→ **Provided material**:
******************************
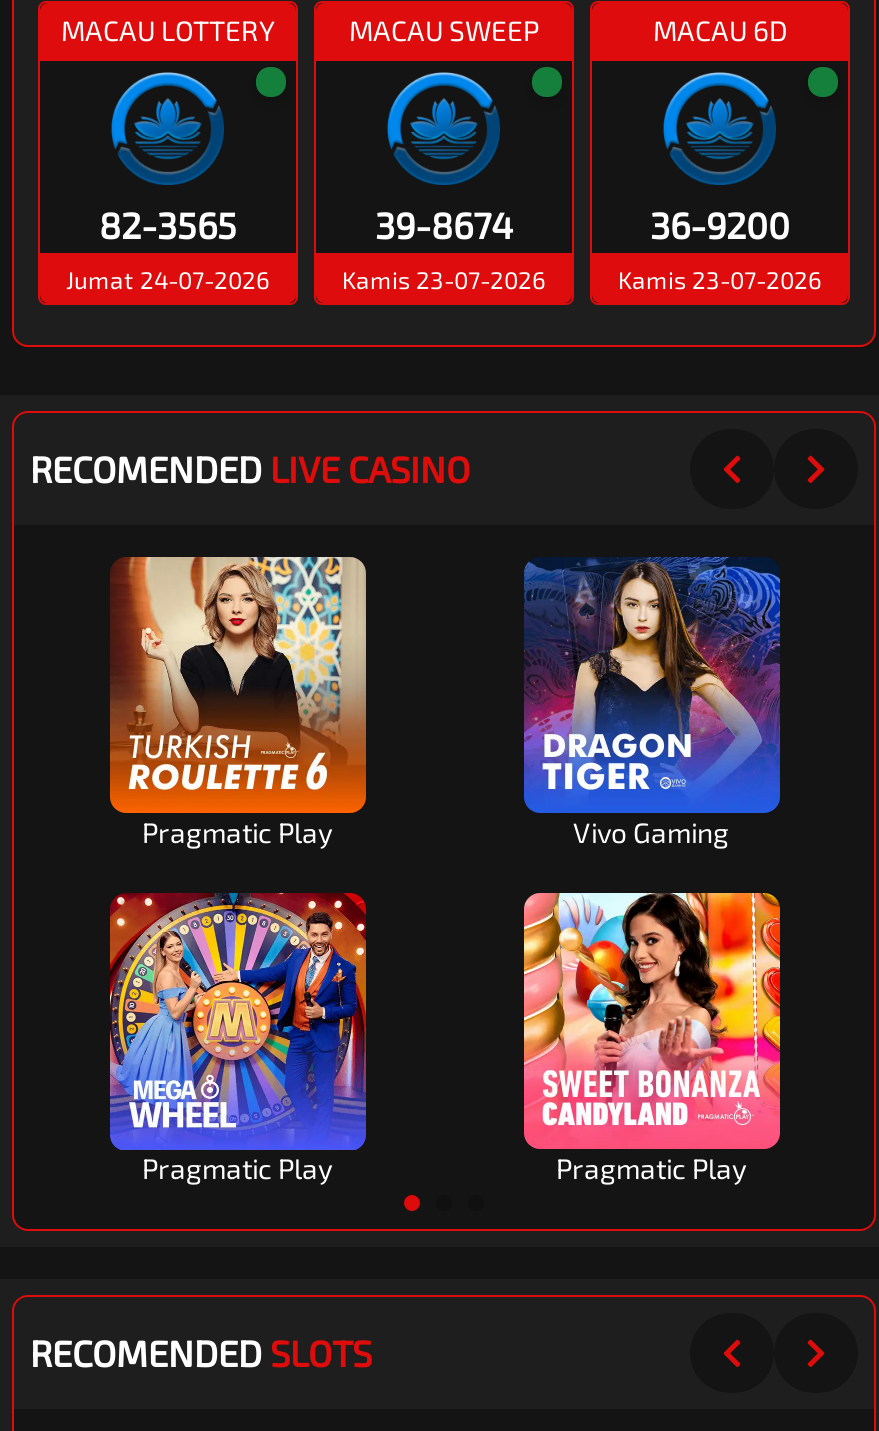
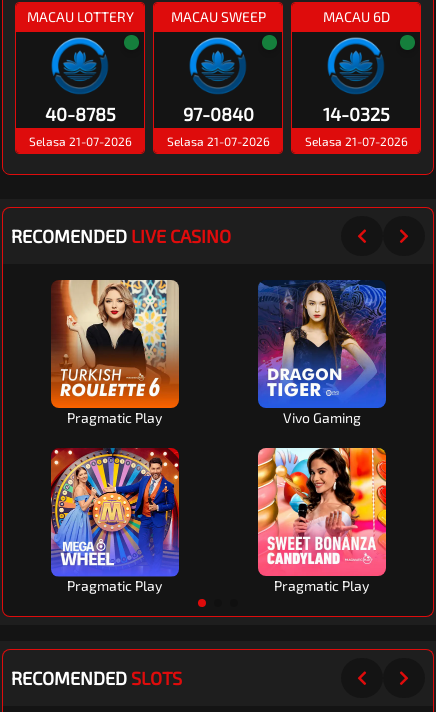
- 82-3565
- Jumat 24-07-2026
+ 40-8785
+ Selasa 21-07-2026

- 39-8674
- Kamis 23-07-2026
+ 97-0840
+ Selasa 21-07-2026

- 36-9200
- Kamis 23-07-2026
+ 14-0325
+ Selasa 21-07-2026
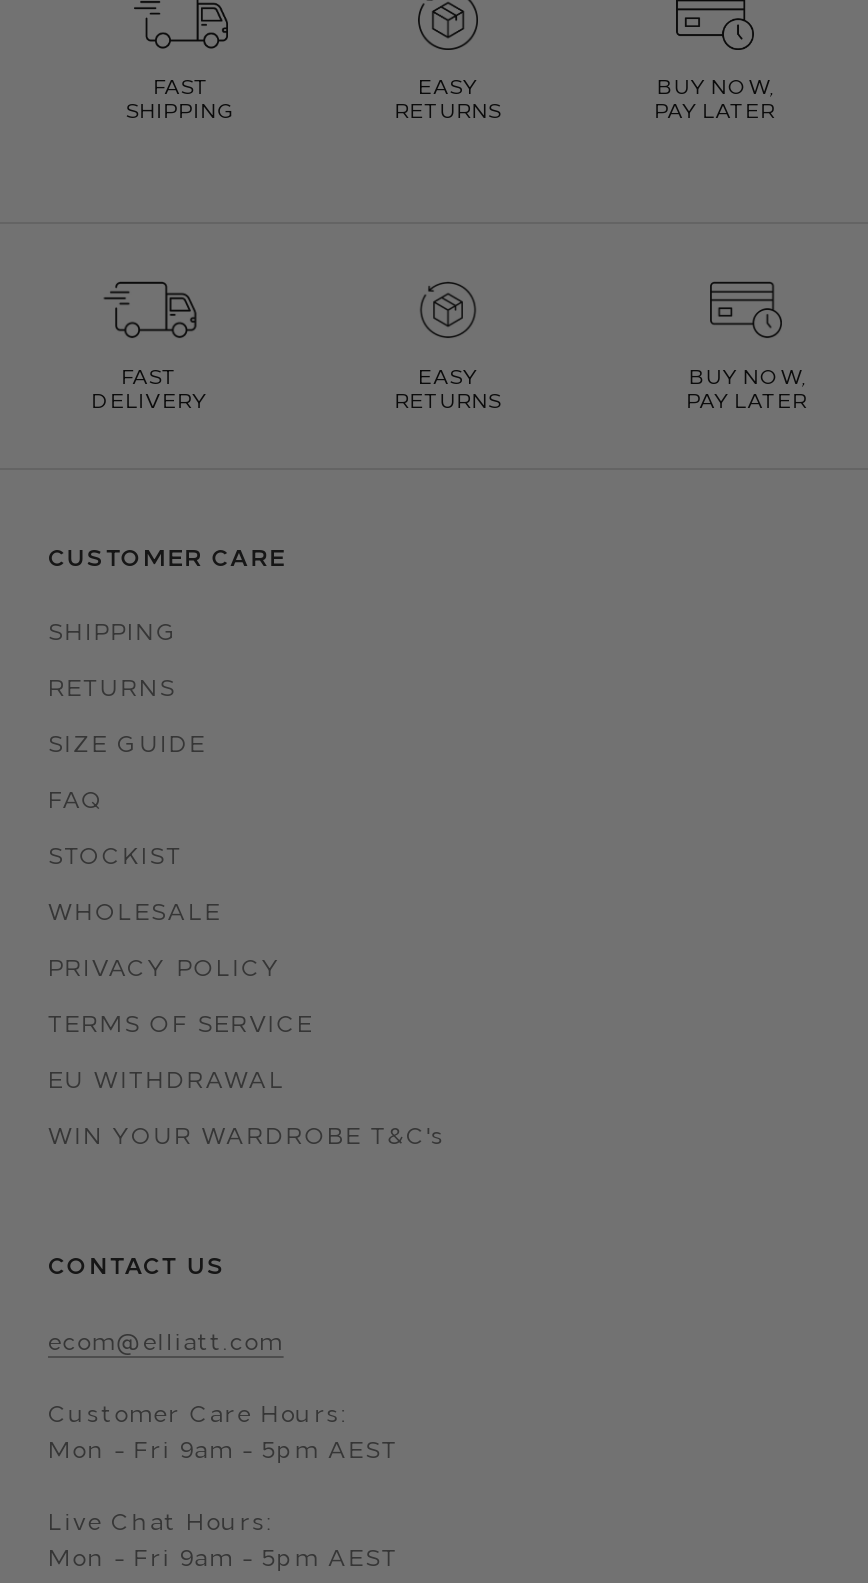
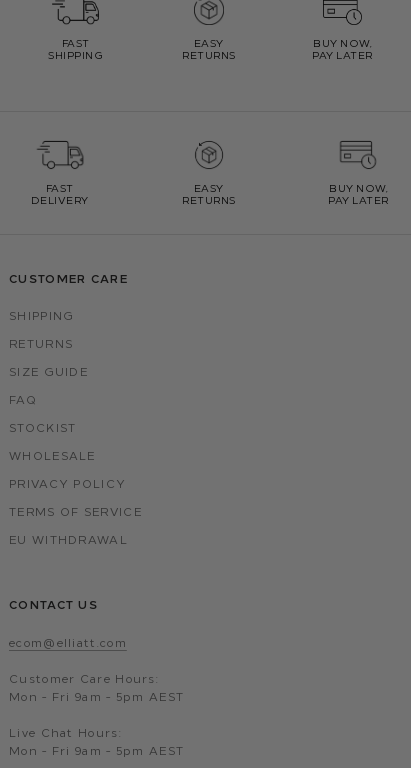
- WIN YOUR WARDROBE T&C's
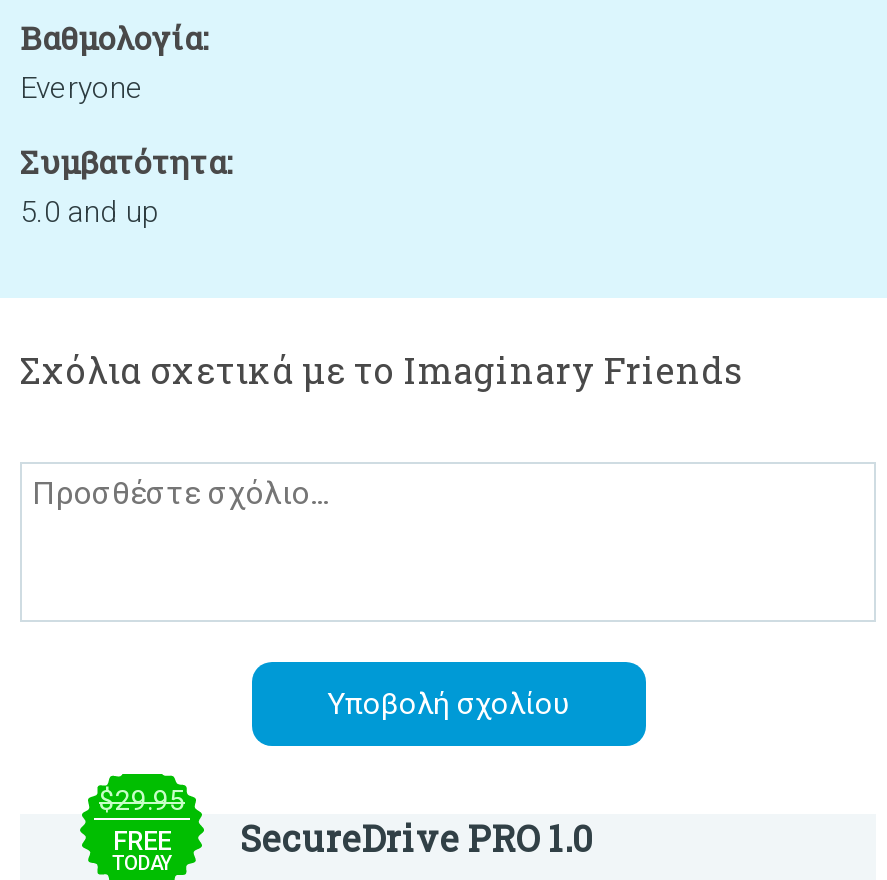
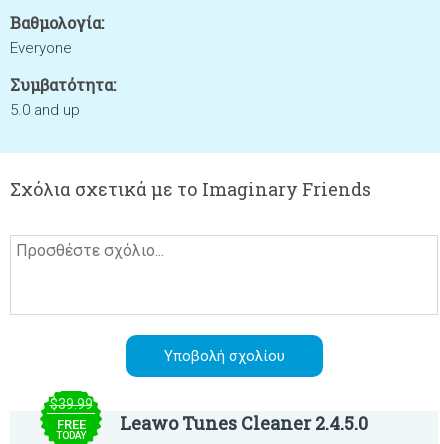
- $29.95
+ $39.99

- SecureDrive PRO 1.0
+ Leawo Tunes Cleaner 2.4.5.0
******************************
→ **Task description**: Transcribe the whole listing exactly as it stands, apart from the pictures.

→ **Response for this exercise**:
- 82-3565
- Jumat 24-07-2026
+ 40-8785
+ Selasa 21-07-2026

- 39-8674
- Kamis 23-07-2026
+ 97-0840
+ Selasa 21-07-2026

- 36-9200
- Kamis 23-07-2026
+ 14-0325
+ Selasa 21-07-2026
- WIN YOUR WARDROBE T&C's
- $29.95
+ $39.99

- SecureDrive PRO 1.0
+ Leawo Tunes Cleaner 2.4.5.0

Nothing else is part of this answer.